Controls on deep-water slope channel complex fill, propagation, stacking, and orientation in the Middle Eocene-Oligocene Kırkgeçit Formation, Elazığ, eastern Turkey


Abstract: Deep-water channels are well-exposed along the northern margin of the east-west oriented Late Paleocene to Oligocene Elazığ Basin of eastern Turkey. The deep-water slope channel complexes are characterised by their association with prominent normal faults, where they seem to have controlled their geometries at the northern margin. The channels were fed by coarse-grained sediment shed by subaqueous gravity flows such as high and low-density turbidity currents, and both cohesive and noncohesive debris flows, from elevated hinterland across narrow shelves and through canyons and gullies into the channels. The faulting and subsequent folding along the northern basin margin created a significantly irregular deep-water slope, and these gravity flows were deflected around, and ponded against this topography.
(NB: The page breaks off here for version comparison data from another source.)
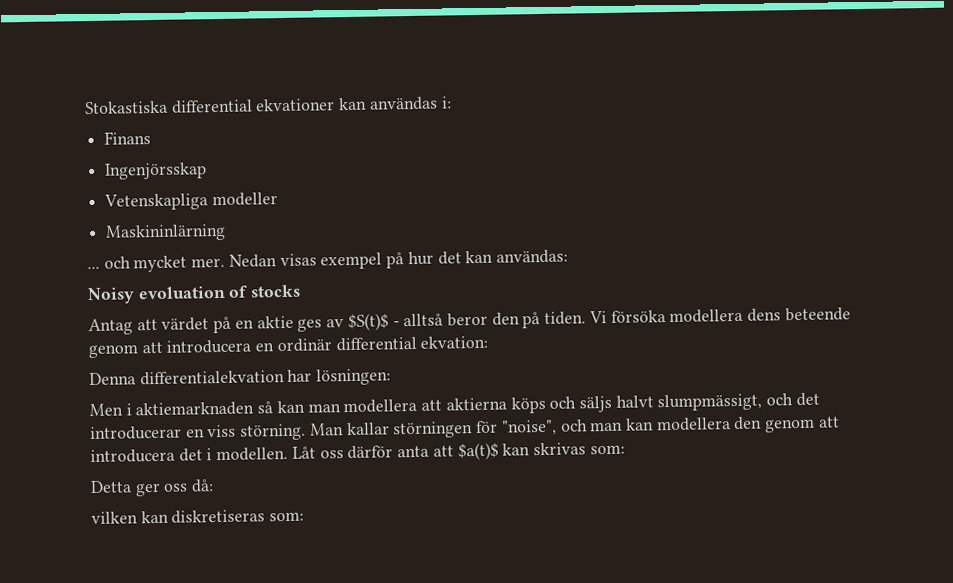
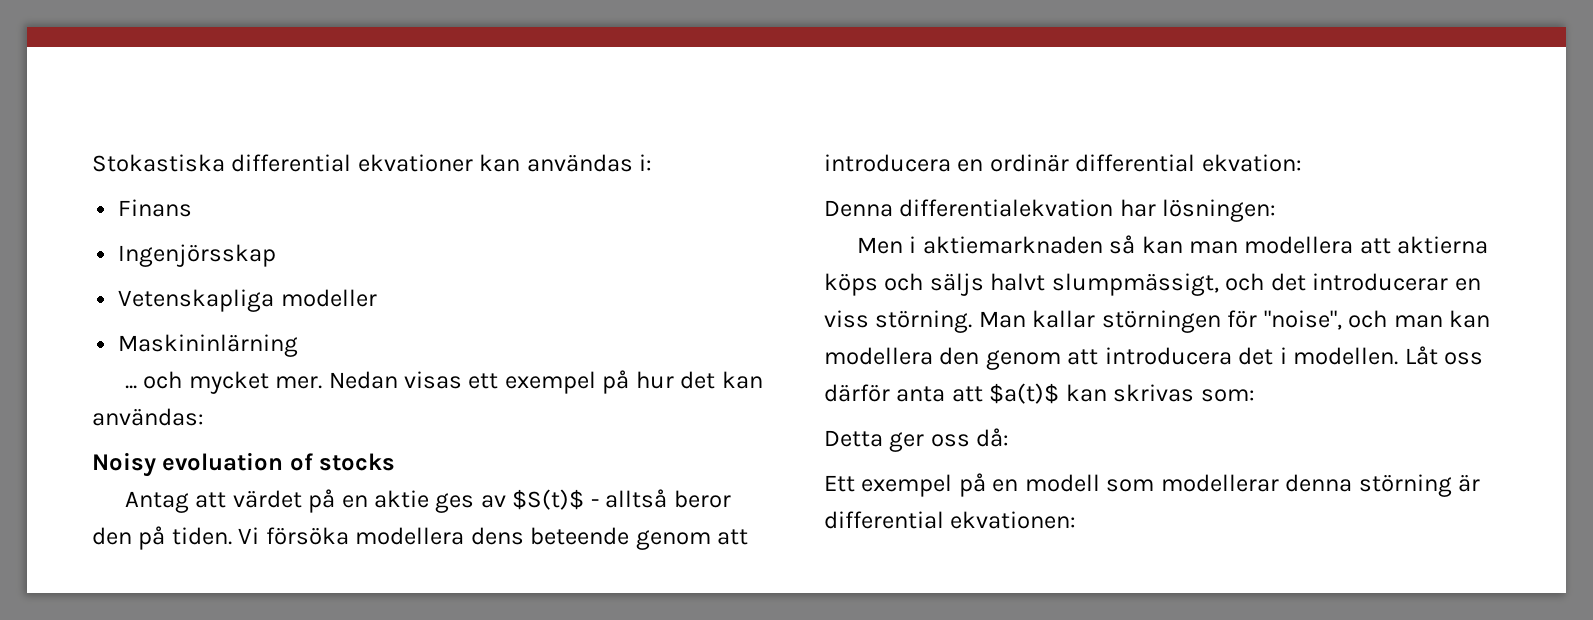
- Nedan visas exempel på hur det kan användas:
+ Nedan visas ett exempel på hur det kan användas:
- vilken kan diskretiseras som:
+ Ett exempel på en modell som modellerar denna störning är differential ekvationen:

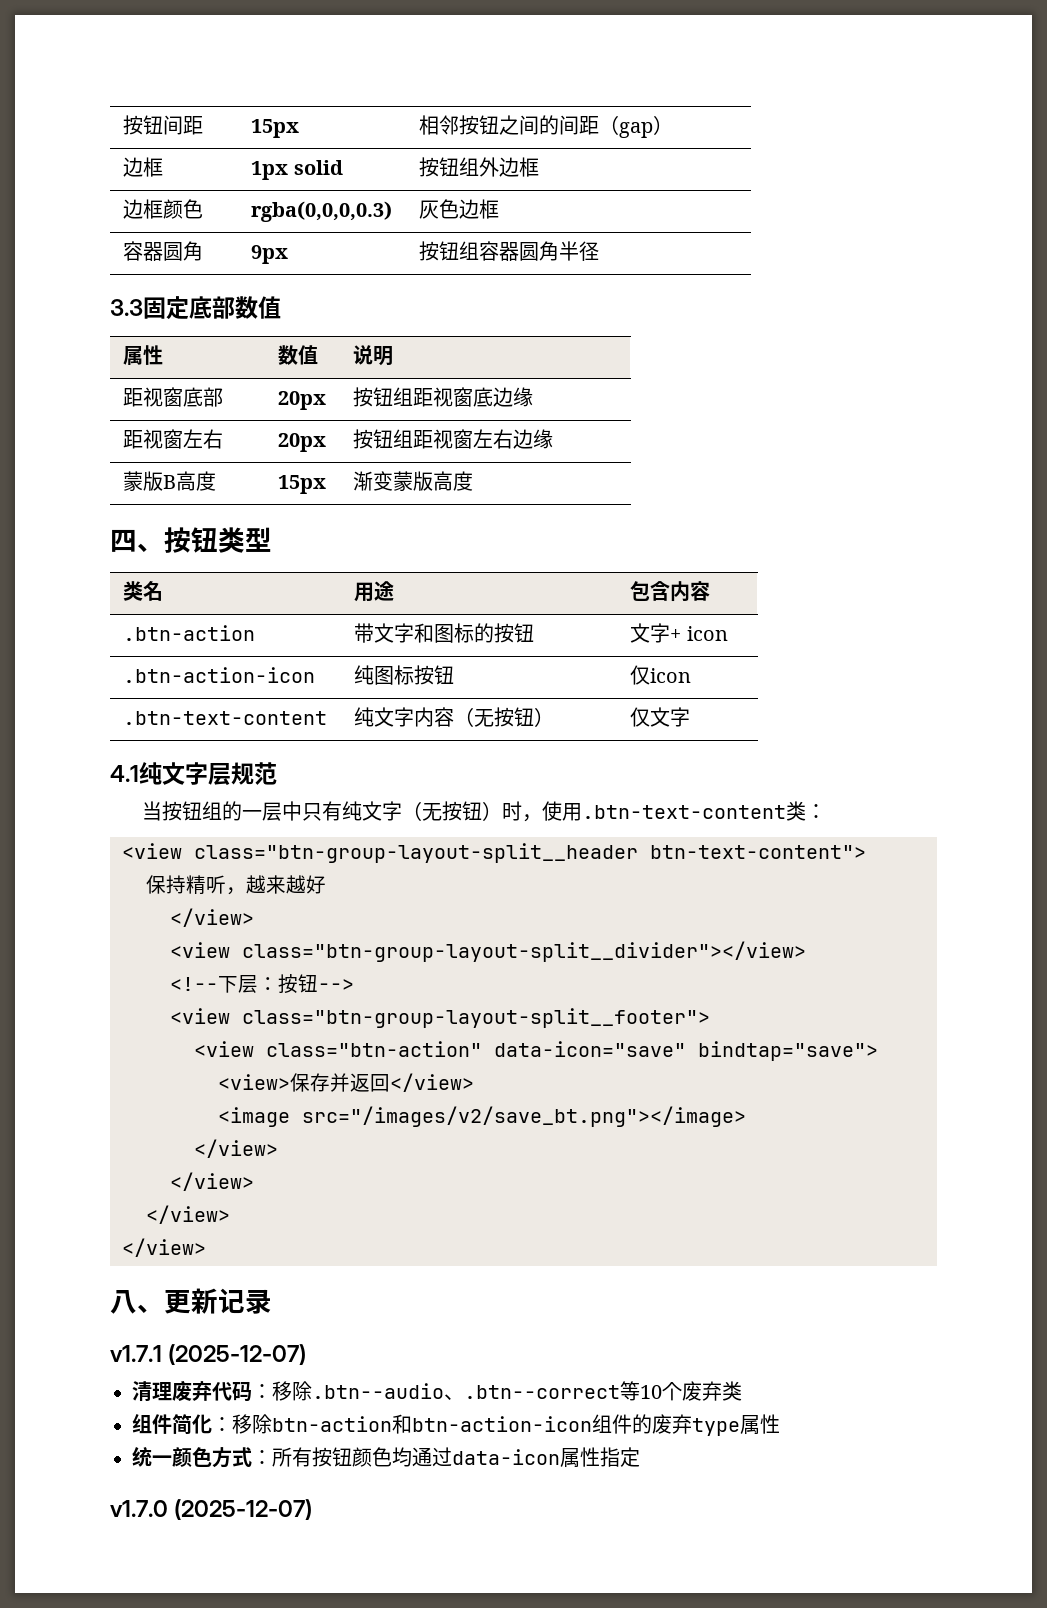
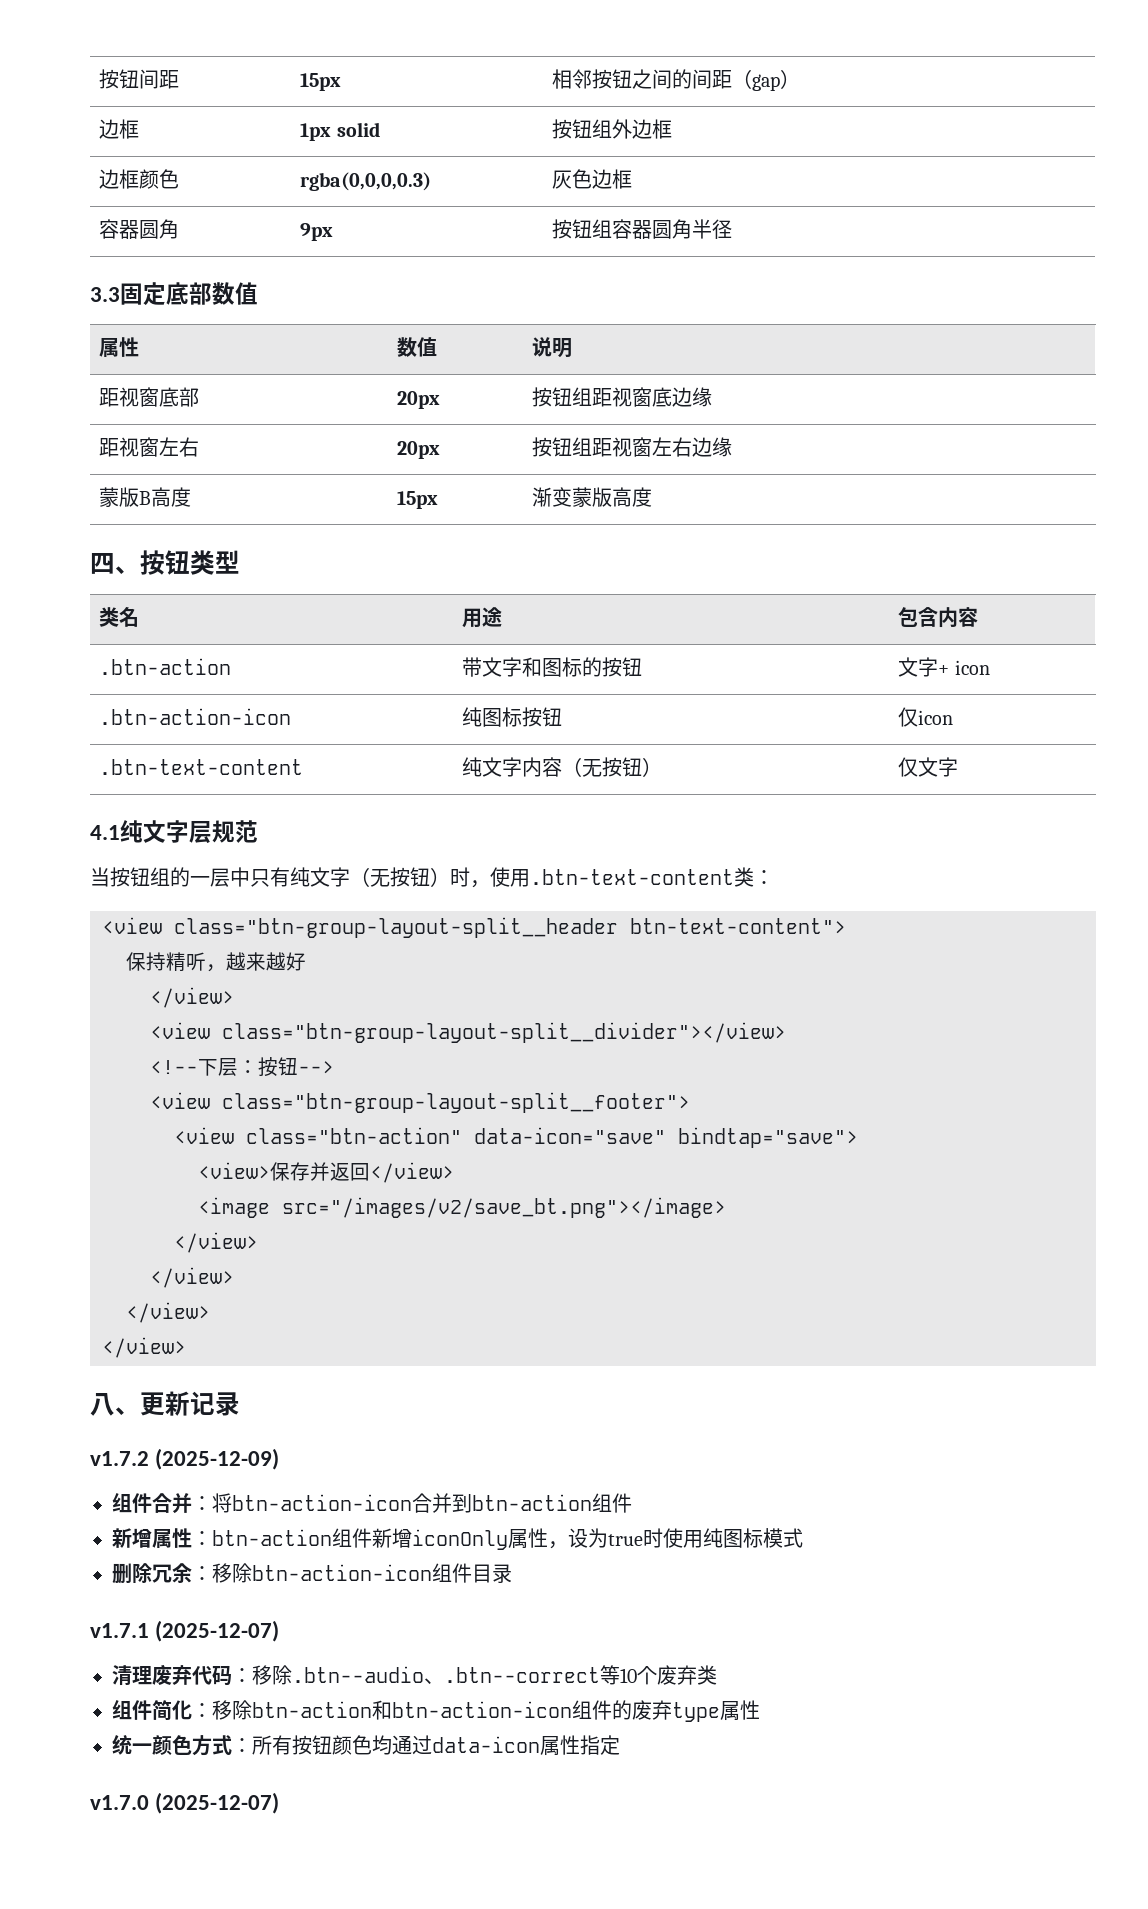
+ v1.7.2 (2025-12-09)
+ 组件合并：将btn-action-icon合并到btn-action组件
+ 新增属性：btn-action组件新增iconOnly属性，设为true时使用纯图标模式
+ 删除冗余：移除btn-action-icon组件目录

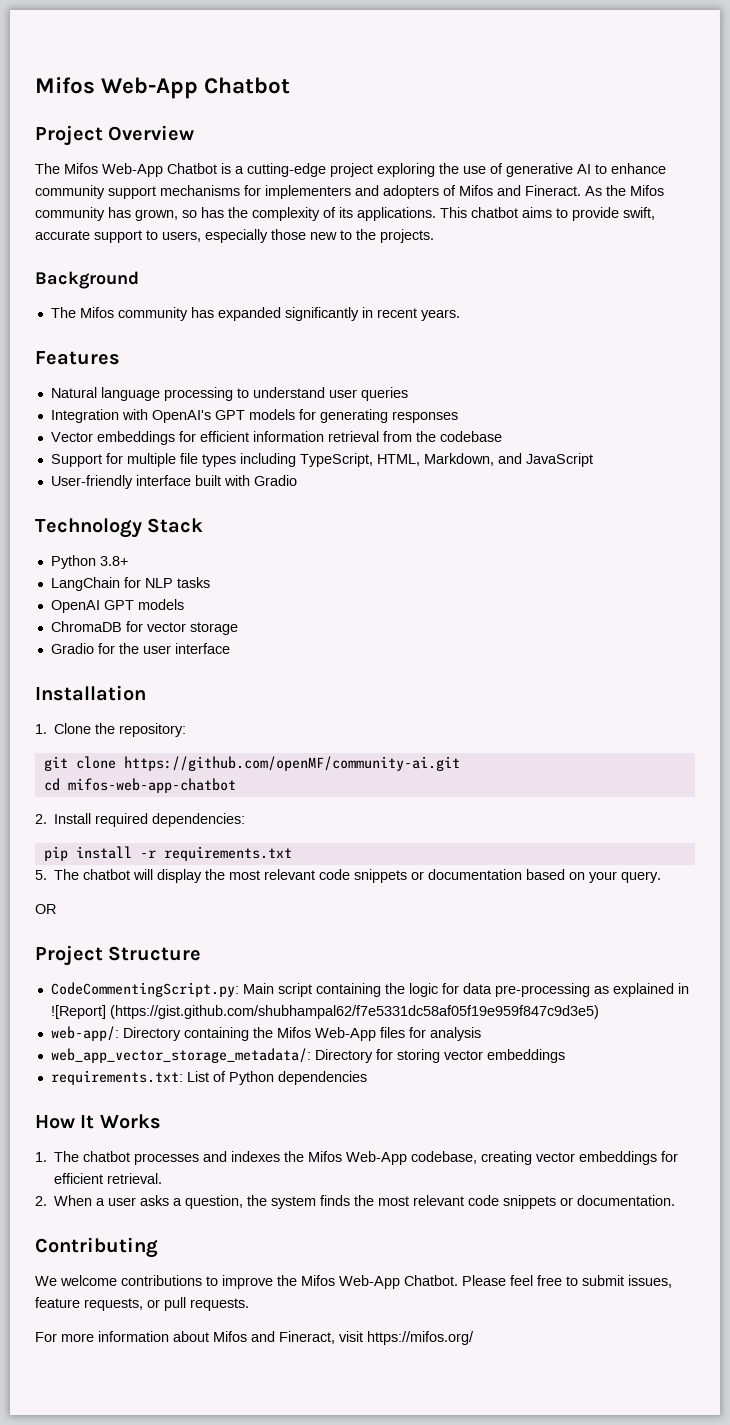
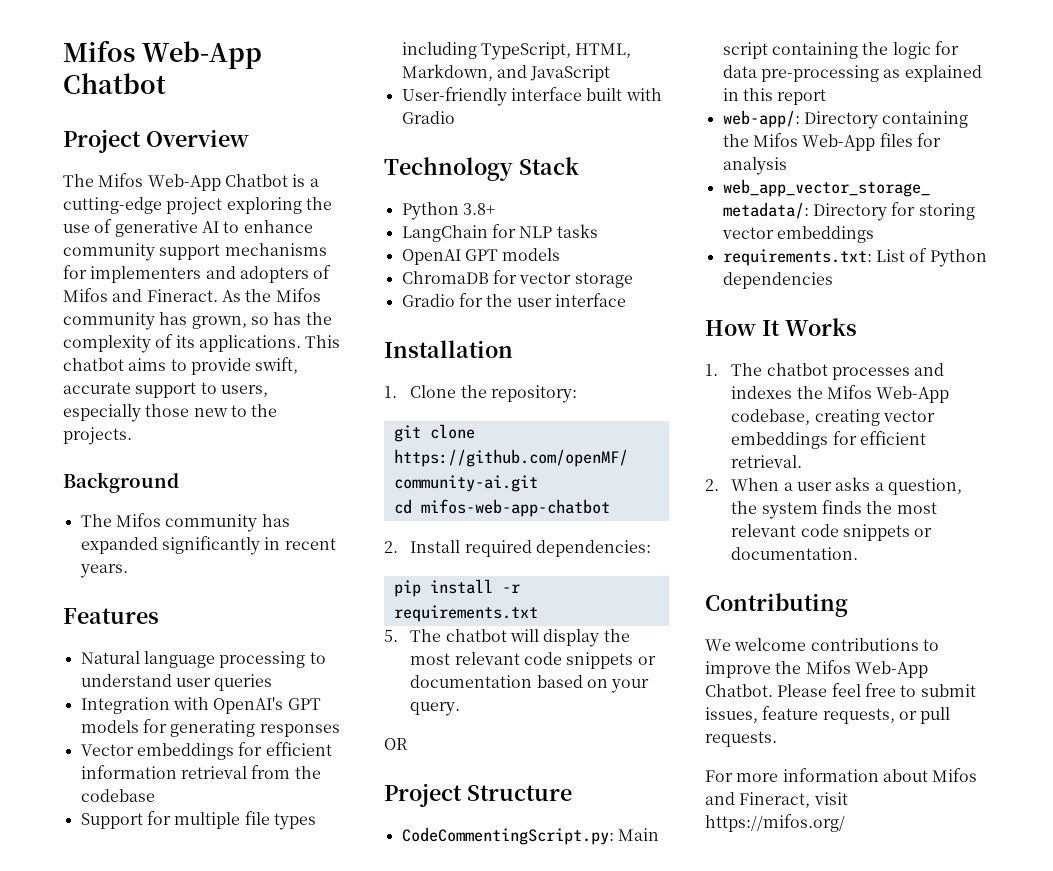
- CodeCommentingScript.py: Main script containing the logic for data pre-processing as explained in ![Report] (https://gist.github.com/shubhampal62/f7e5331dc58af05f19e959f847c9d3e5)
+ CodeCommentingScript.py: Main script containing the logic for data pre-processing as explained in this report

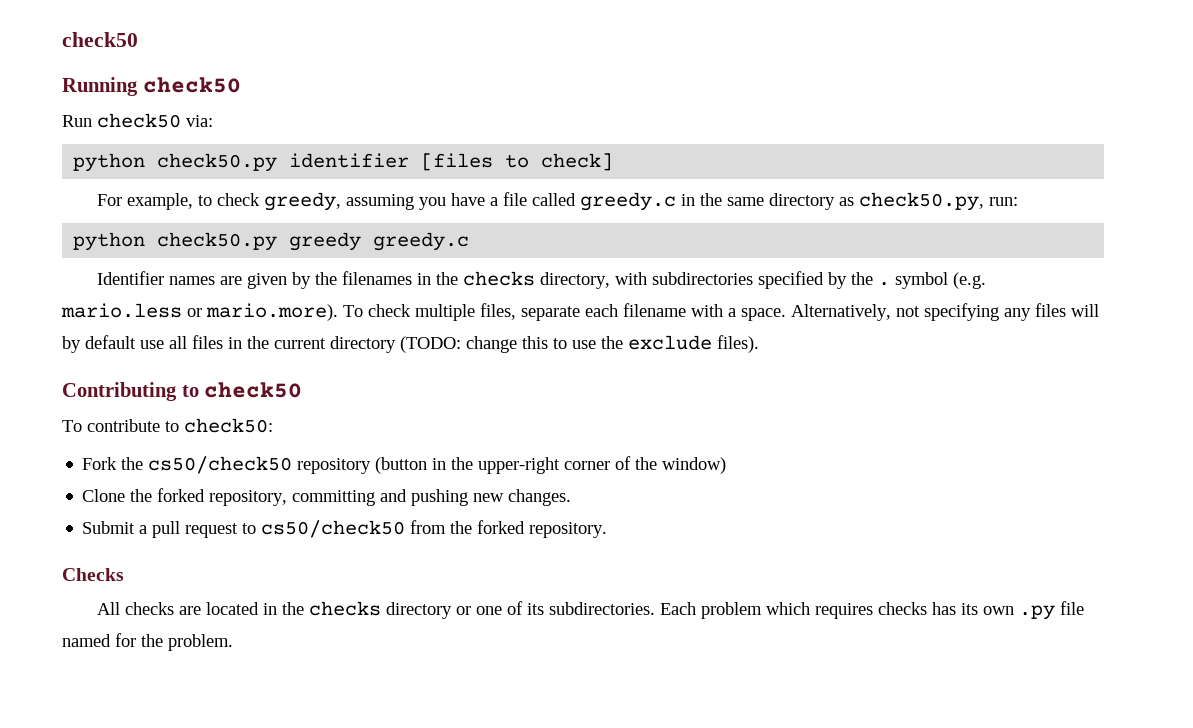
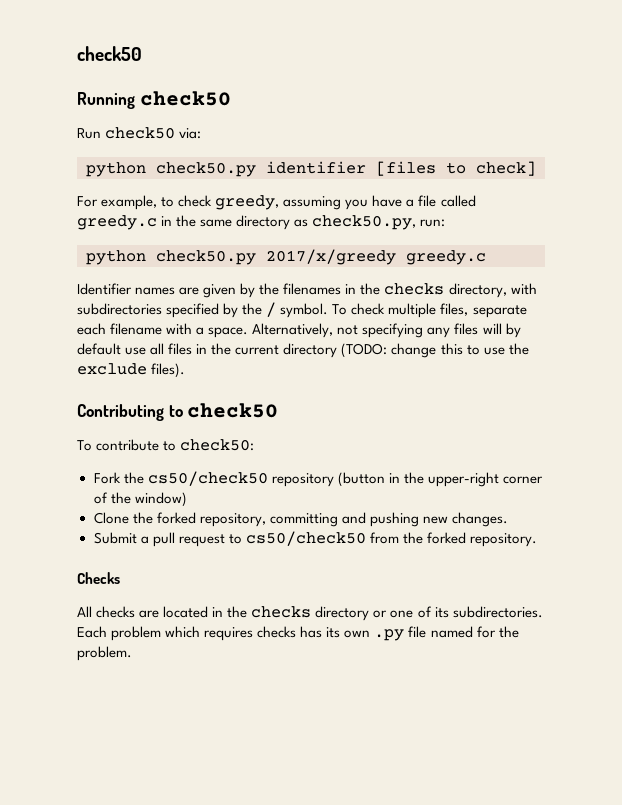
- python check50.py greedy greedy.c
+ python check50.py 2017/x/greedy greedy.c
- Identifier names are given by the filenames in the checks directory, with subdirectories specified by the . symbol (e.g. mario.less or mario.more). To check multiple files, separate each filename with a space.
+ Identifier names are given by the filenames in the checks directory, with subdirectories specified by the / symbol. To check multiple files, separate each filename with a space.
The nature of the impact of seafloor topography, created both before and during channel activity, was examined to create a scheme that documents the range of such effects. Detailed field mapping in this semidesert area shows that these slope channel complexes were strongly controlled by block fault topography generated during early basin evolution in the Late Paleocene, and again during fold development from thrust nappe emplacement during basin filling in the Late Middle Eocene when the Hazar- Maden Basin closed in the south. Four styles of slope channel complex-fold interaction have been recognised: deflection, blocking, diversion, and confinement. In each style of interaction, folding and faulting controlled both channel complex planform geometry and architectural style of the channel fills. In addition to seafloor topography inherited from these earlier phases of compression, subsequent gravitational collapse on the northern basin margin also created normal fault-bound blocks that locally controlled turbidity current pathways and channel complex orientation. It has also been shown that the orientation of the slope channel complexes within mudprone slope sequences has later controlled the orientation of younger fold axis in the Middle Eocene. The study illustrates very well-exposed examples of complex seafloor topography generated by compressional and extensional tectonics, and the impact this has had on slope channel complex evolution.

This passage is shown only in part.